▸ Problem to solve:
Copy out each line of the entries where the word "overflow" is present.

▸ Excerpted data:
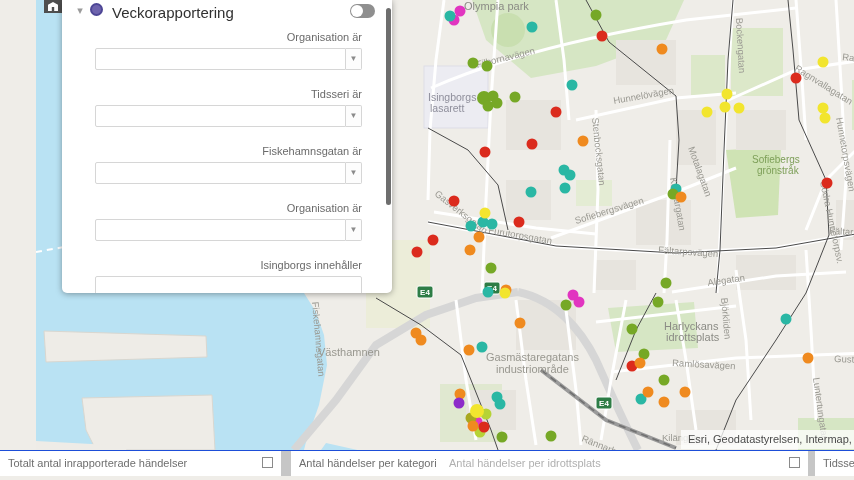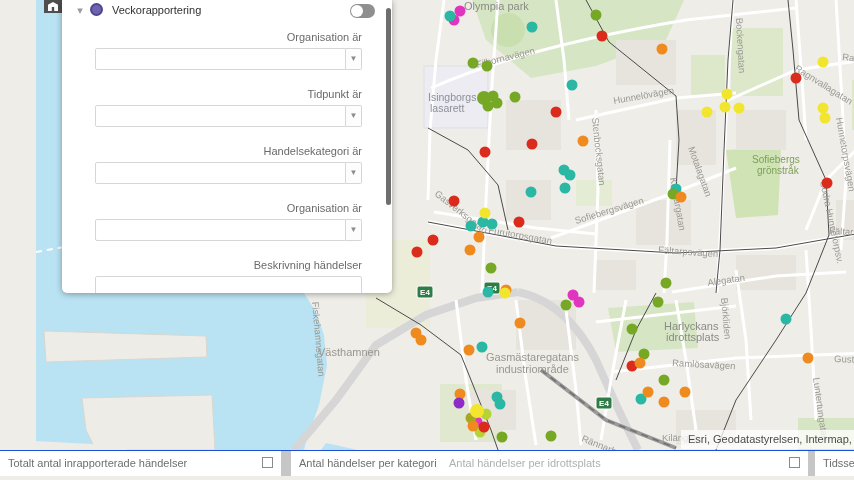--- a/index.html
+++ b/index.html
@@ -22,21 +22,21 @@
     overflow:hidden;}
   #home-btn .glyph{position:absolute;left:4px;top:2px;width:10px;height:9px;background:#fff;
     clip-path:polygon(0 30%,50% 0,100% 30%,100% 100%,62% 100%,62% 55%,38% 55%,38% 100%,0 100%);}
   
   #panel{position:absolute;left:62px;top:0;width:330px;height:293px;background:#fff;
     border-radius:0 0 5px 5px;box-shadow:0 1px 6px rgba(0,0,0,.35);overflow:hidden;z-index:5;}
   .p-header{position:absolute;left:0;top:0;right:0;height:22px;}
   .chev{position:absolute;left:12px;top:4px;width:12px;height:12px;color:#9b9b9b;font-size:11px;line-height:12px;text-align:center;}
   .dot-legend{position:absolute;left:28px;top:3px;width:13px;height:13px;border-radius:50%;
     background:#6e63ad;border:2px solid #4d4695;box-sizing:border-box;}
-  .p-title{position:absolute;left:50px;top:4px;font-size:11px;color:#303030;}
+  .p-title{position:absolute;left:50px;top:4px;font-size:15px;color:#303030;}
   .toggle{position:absolute;left:288px;top:4px;width:25px;height:14px;border-radius:8px;background:#8f8f8f;}
   .toggle .knob{position:absolute;left:1px;top:1px;width:12px;height:12px;border-radius:50%;background:#fff;}
   .field{position:absolute;left:33px;width:267px;}
   .f-label{font-size:11px;color:#6a6a6a;margin-bottom:5px;text-align:right;}
   .combo{display:flex;height:22px;}
   .combo input{flex:1;border:1px solid #d6d6d6;border-radius:2px 0 0 2px;outline:none;
     font-size:11px;padding:0 4px;min-width:0;}
   .combo .dd{width:15px;border:1px solid #d6d6d6;border-left:none;border-radius:0 2px 2px 0;
     background:#fdfdfd;color:#8b8b8b;font-size:8px;line-height:20px;text-align:center;cursor:pointer;}
   .textfield input{width:100%;box-sizing:border-box;height:22px;border:1px solid #d6d6d6;
@@ -305,45 +305,45 @@
 
   <div class="field" style="top:31px">
     <div class="f-label">Organisation är</div>
     <div class="combo">
       <input value="" style="">
       <div class="dd">▼</div>
     </div>
   </div>
 
   <div class="field" style="top:88px">
-    <div class="f-label">Tidpunkt är</div>
+    <div class="f-label">Tidsseri är</div>
     <div class="combo">
       <input value="" style="">
       <div class="dd">▼</div>
     </div>
   </div>
 
   <div class="field" style="top:145px">
-    <div class="f-label">Handelsekategori är</div>
+    <div class="f-label">Fiskehamnsgatan är</div>
     <div class="combo">
       <input value="" style="">
       <div class="dd">▼</div>
     </div>
   </div>
 
   <div class="field" style="top:202px">
     <div class="f-label">Organisation är</div>
     <div class="combo">
       <input value="" style="">
       <div class="dd">▼</div>
     </div>
   </div>
 
   <div class="field textfield" style="top:259px">
-    <div class="f-label">Beskrivning händelser</div>
+    <div class="f-label">Isingborgs innehåller</div>
     <input value="" style="">
   </div>
 
   <div id="scroll-thumb"></div>
 </div>
 
 <div id="bottom-bar">
   <div class="bpanel bp1">
     <span>Totalt antal inrapporterade händelser</span>
     <div class="expand"></div>

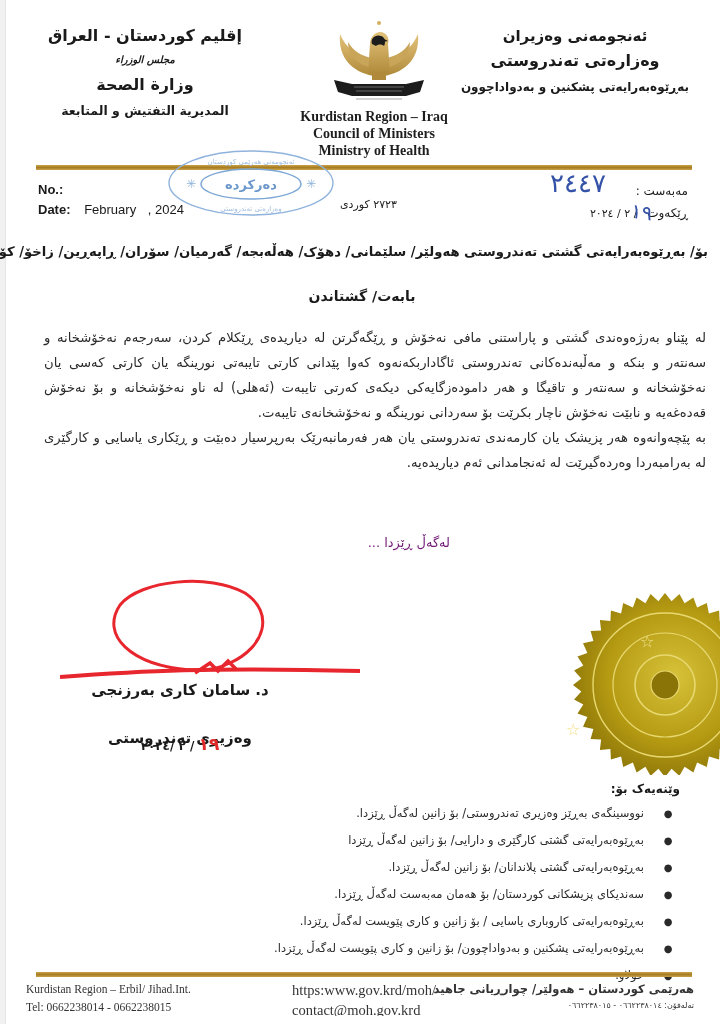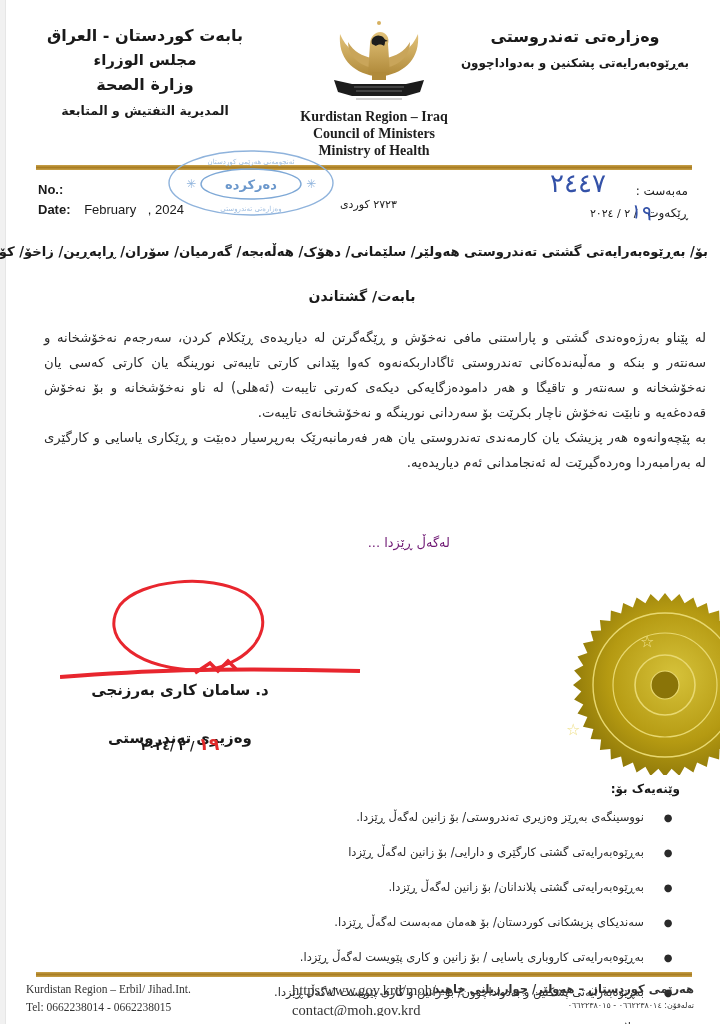--- a/index.html
+++ b/index.html
@@ -4,21 +4,21 @@
 <style>
   * { box-sizing: border-box; margin: 0; padding: 0; }
   html, body { width: 724px; height: 1024px; background: #ffffff; overflow: hidden; }
   body { position: relative; font-family: "DejaVu Sans", sans-serif; color: #1a1a1a; }
 
   .left-edge { position: absolute; left: 0; top: 0; width: 6px; height: 1024px; background: #f1f1f1; border-right: 1px solid #e6e6e6; }
 
   
   .hdr-ar { position: absolute; left: 40px; top: 24px; width: 210px; text-align: center; direction: rtl; font-weight: bold; }
   .hdr-ar .l1 { font-size: 16px; line-height: 24px; }
-  .hdr-ar .l2 { font-size: 15px; line-height: 24px; }
+  .hdr-ar .l2 { font-size: 10px; line-height: 24px; font-style: italic; }
   .hdr-ar .l3 { font-size: 16px; line-height: 26px; }
   .hdr-ar .l4 { font-size: 12.5px; line-height: 22px; margin-top: 2px; }
 
   .hdr-ku { position: absolute; left: 455px; top: 24px; width: 240px; text-align: center; direction: rtl; font-weight: bold; }
   .hdr-ku .l1 { font-size: 16px; line-height: 24px; }
   .hdr-ku .l2 { font-size: 15px; line-height: 24px; }
   .hdr-ku .l3 { font-size: 16px; line-height: 26px; }
   .hdr-ku .l4 { font-size: 12px; line-height: 22px; margin-top: 2px; }
 
   .emblem { position: absolute; left: 312px; top: 14px; width: 134px; height: 90px; }
@@ -57,38 +57,38 @@
   .sig-title { position: absolute; left: 80px; top: 704px; width: 200px; text-align: center; direction: rtl; font-weight: bold; font-size: 15px; line-height: 28px; margin-top: 20px; }
   .sig-date { position: absolute; left: 110px; top: 734px; width: 140px; text-align: center; direction: rtl; font-size: 12px; font-weight: bold; }
   .sig-date .day { color: #e02a2a; font-size: 17px; font-weight: bold; }
 
   
   .seal { position: absolute; left: 560px; top: 585px; width: 160px; height: 190px; overflow: hidden; }
 
   
   .cc-title { position: absolute; right: 44px; top: 782px; direction: rtl; font-weight: bold; font-size: 12px; }
   .cc-list { position: absolute; right: 46px; top: 800px; width: 420px; direction: rtl; text-align: right; list-style: none; font-size: 11.5px; color: #2a2a2a; }
-  .cc-list li { line-height: 34px; white-space: nowrap; }
+  .cc-list li { line-height: 26px; white-space: nowrap; }
   .cc-list li .bullet { display: inline-block; width: 20px; text-align: center; font-size: 10px; margin-left: 14px; }
 
   
   .ft-left { position: absolute; left: 26px; top: 980px; font-family: "Liberation Serif", serif; font-size: 11.5px; line-height: 18px; color: #333; }
   .ft-mid { position: absolute; left: 292px; top: 980px; font-family: "Liberation Serif", serif; font-size: 14.5px; line-height: 20px; color: #333; }
   .ft-mid .clip { height: 16px; overflow: hidden; display: block; }
   .ft-right { position: absolute; right: 30px; top: 980px; direction: rtl; text-align: right; color: #333; }
   .ft-right .a { font-size: 11.5px; font-weight: bold; line-height: 18px; padding-left: 17px; }
   .ft-right .b { font-size: 8px; line-height: 16px; }
 </style>
 </head>
 <body>
 
 <div class="left-edge"></div>
 
 <div class="hdr-ar">
-  <div class="l1">بابەت كوردستان - العراق</div>
+  <div class="l1">إقليم كوردستان - العراق</div>
   <div class="l2">مجلس الوزراء</div>
   <div class="l3">وزارة الصحة</div>
   <div class="l4">المديرية التفتيش و المتابعة</div>
 </div>
 
 <svg class="emblem" viewBox="0 0 134 90">
   <defs>
     <linearGradient id="gld" x1="0" y1="0" x2="0" y2="1">
       <stop offset="0" stop-color="#e2c27a"></stop>
       <stop offset="1" stop-color="#b08a3a"></stop>
@@ -115,20 +115,21 @@
   <path d="M44 85 L90 85" stroke="#6c6c6c" stroke-width="0.6"></path>
 </svg>
 
 <div class="hdr-en">
   <div>Kurdistan Region – Iraq</div>
   <div>Council of Ministers</div>
   <div>Ministry of Health</div>
 </div>
 
 <div class="hdr-ku">
+  <div class="l2">ئەنجومەنی وەزیران</div>
   <div class="l3">وەزارەتی تەندروستی</div>
   <div class="l4">بەڕێوەبەرایەتی پشکنین و بەدواداچوون</div>
 </div>
 
 <div class="gold-rule top"></div>
 
 <div class="meta-en">
   <div><b>No.:</b></div>
   <div>
     <b>Date:</b>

▸ Problem solution:
     overflow:hidden;}
     border-radius:0 0 5px 5px;box-shadow:0 1px 6px rgba(0,0,0,.35);overflow:hidden;z-index:5;}
   html, body { width: 724px; height: 1024px; background: #ffffff; overflow: hidden; }
   .seal { position: absolute; left: 560px; top: 585px; width: 160px; height: 190px; overflow: hidden; }
   .ft-mid .clip { height: 16px; overflow: hidden; display: block; }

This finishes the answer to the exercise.